🤖 AI Summary
This study addresses the challenge of insufficient diagnostic accuracy in early-stage Alzheimer’s disease (AD) classification across four MRI-based stages by proposing a novel integration of topological data analysis (TDA) with DenseNet121. The method jointly extracts topological features of brain structure and deep spatial features through a carefully designed feature fusion strategy.
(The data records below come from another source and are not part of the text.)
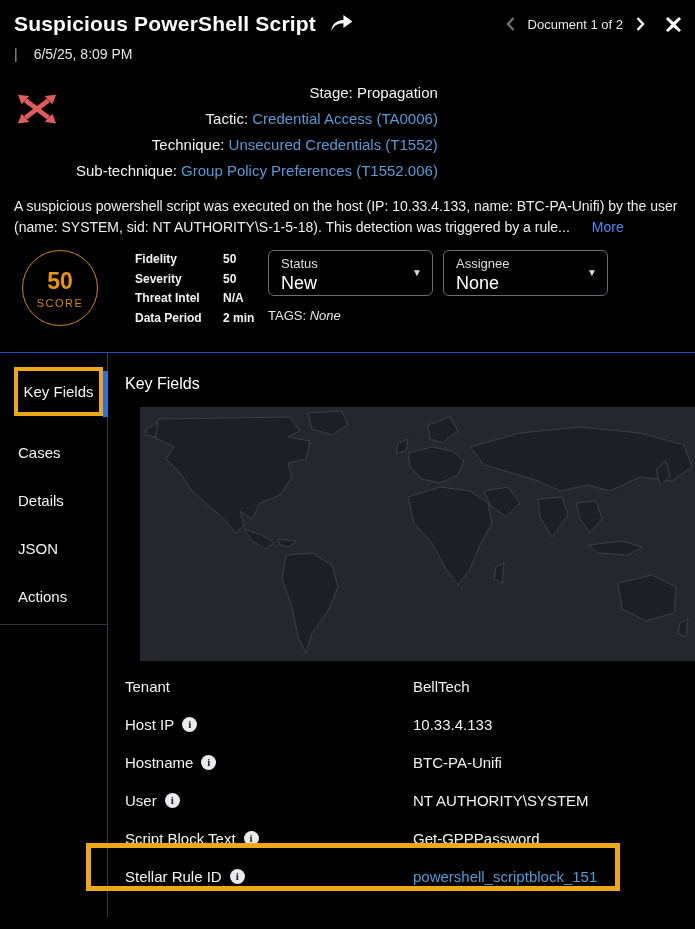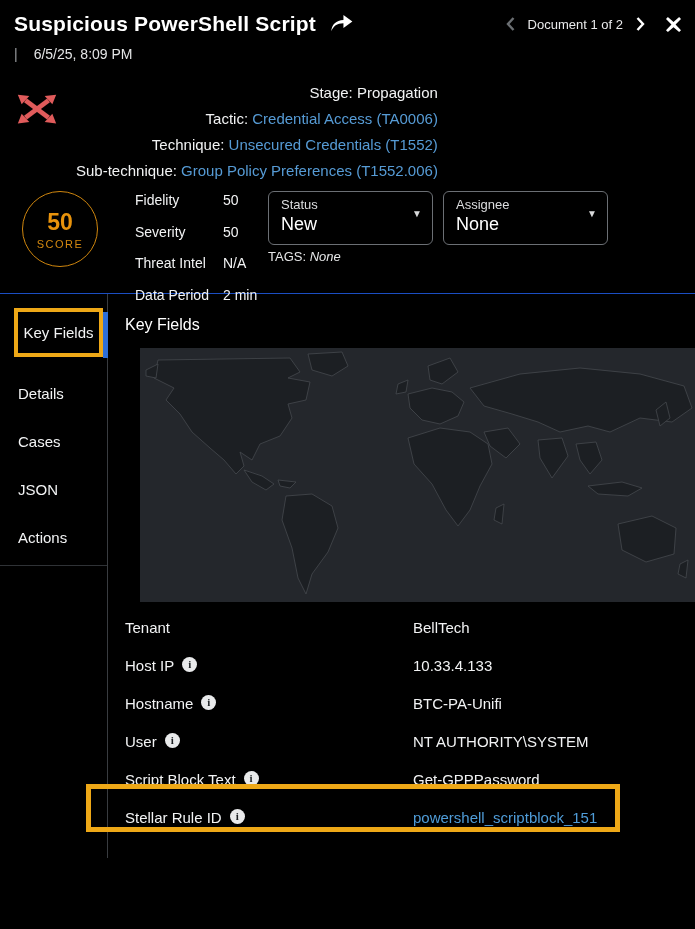"A suspicious powershell script was" div.description { html: none -> <div> <span>A suspicious powershell script was executed on the host (IP: 10.33.4.133, name: BTC-PA-Unifi) by the user (name: SYSTEM, sid: NT AUTHORITY\S-1-5-18). This detection was triggered by a rule...</span><a>More</a> </div> }
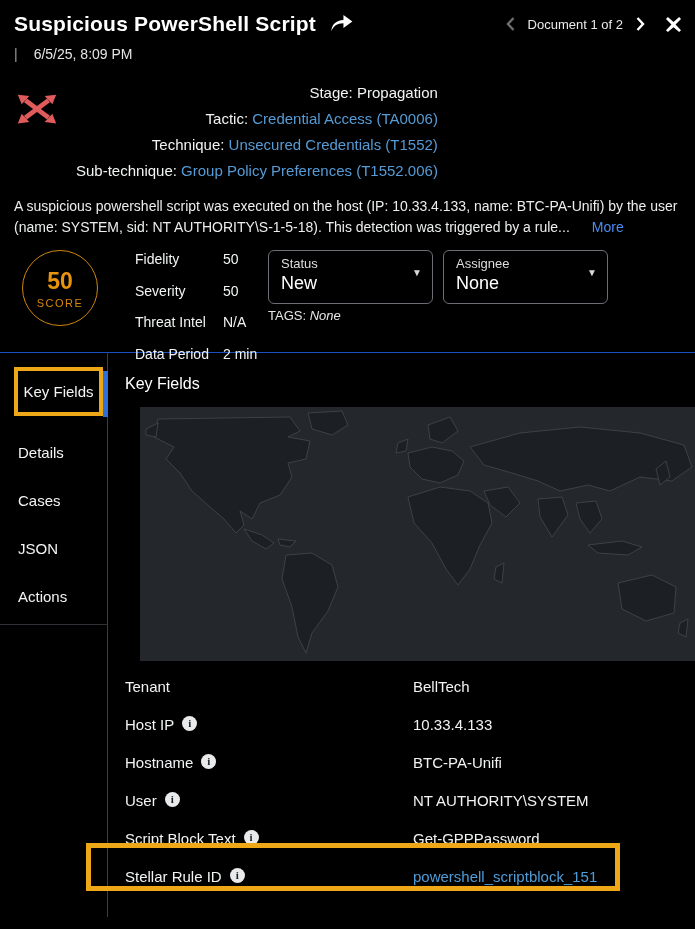"Fidelity" .metrics { font-size: 14px -> 12px; font-weight: normal -> bold; row-gap: 12px -> 0 }
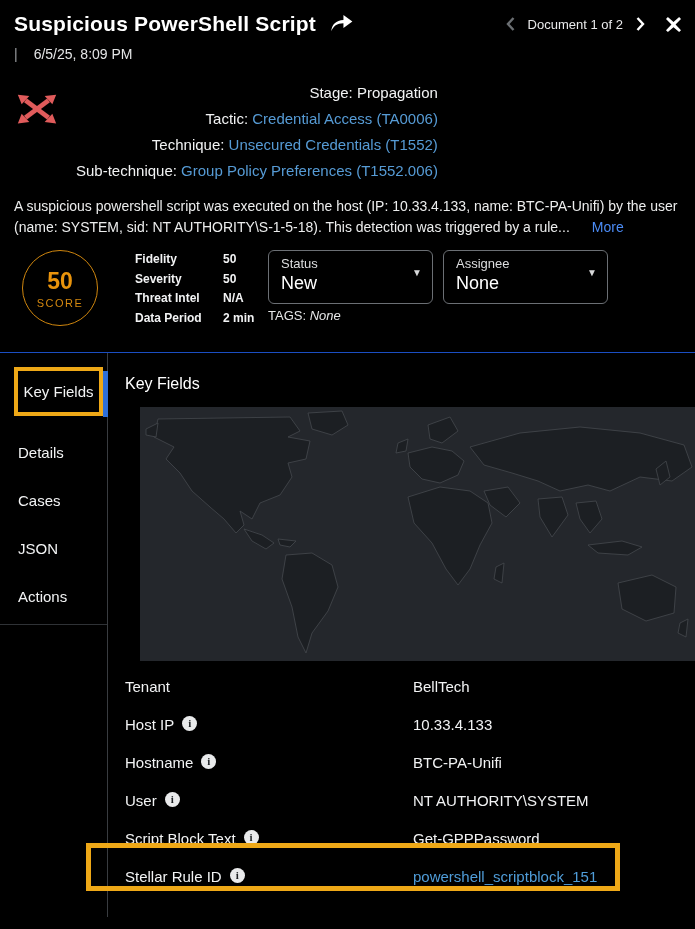"Status" .dropdown { height: 54px -> 46px }
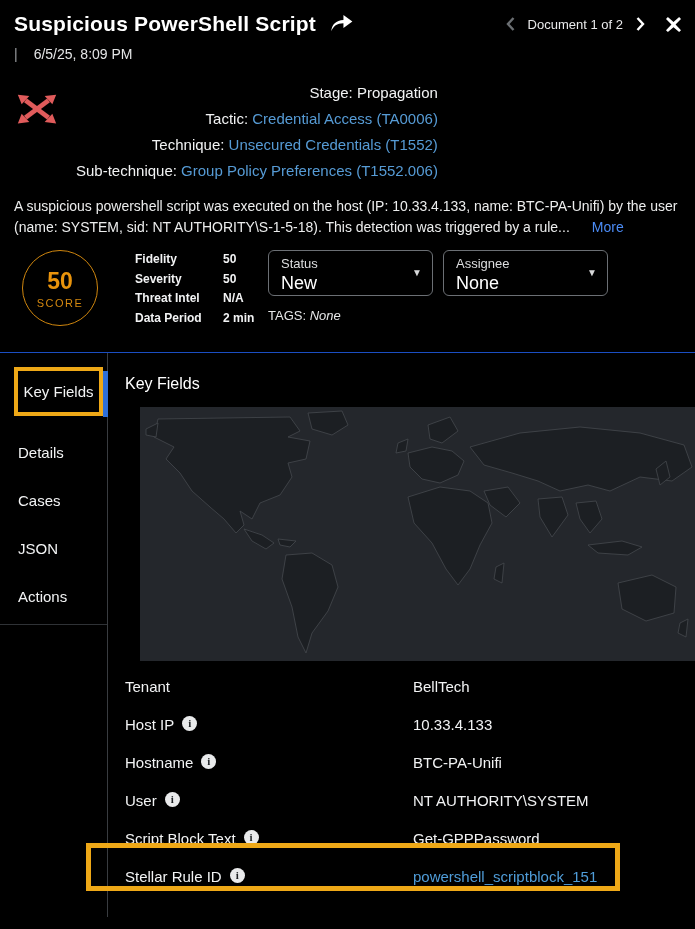"Details" div.sb-item { order: before "Cases" -> after "Cases" }
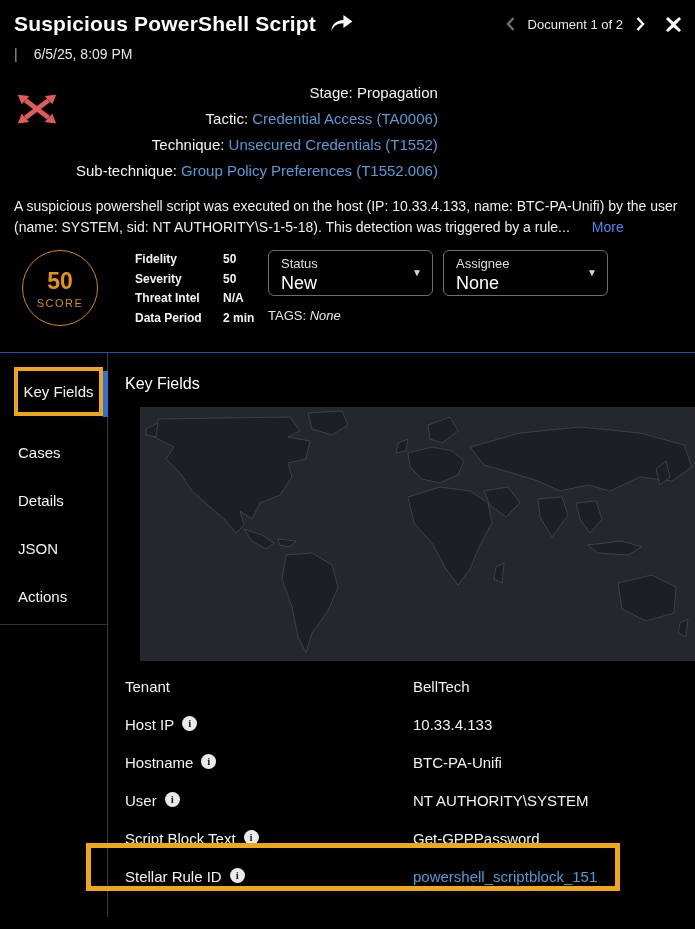"Tenant" .field-label { align-items: flex-start -> center }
Evaluated on the OASIS-1 Kaggle MRI dataset, the approach achieves a classification accuracy of 99.93% and a perfect AUC of 100%, substantially outperforming existing methods based on CNNs, transfer learning, ensemble techniques, and multi-scale architectures. By explicitly incorporating topological information—often overlooked in conventional deep learning frameworks—this work establishes a new paradigm for precise AD staging and demonstrates the potential of hybrid topological–deep learning models in neuroimaging analysis.
📝 Abstract
Early and accurate diagnosis of Alzheimer's disease (AD) remains a critical challenge in neuroimaging-based clinical decision support systems. In this work, we propose a novel hybrid deep learning framework that integrates Topological Data Analysis (TDA) with a DenseNet121 backbone for four-class Alzheimer's disease classification using structural MRI data from the OASIS dataset. TDA is employed to capture complementary topological characteristics of brain structures that are often overlooked by conventional neural networks, while DenseNet121 efficiently learns hierarchical spatial features from MRI slices. The extracted deep and topological features are fused to enhance class separability across the four AD stages. Extensive experiments conducted on the OASIS-1 Kaggle MRI dataset demonstrate that the proposed TDA+DenseNet121 model significantly outperforms existing state-of-the-art approaches. The model achieves an accuracy of 99.93% and an AUC of 100%, surpassing recently published CNN-based, transfer learning, ensemble, and multi-scale architectures. These results confirm the effectiveness of incorporating topological insights into deep learning pipelines and highlight the potential of the proposed framework as a robust and highly accurate tool for automated Alzheimer's disease diagnosis.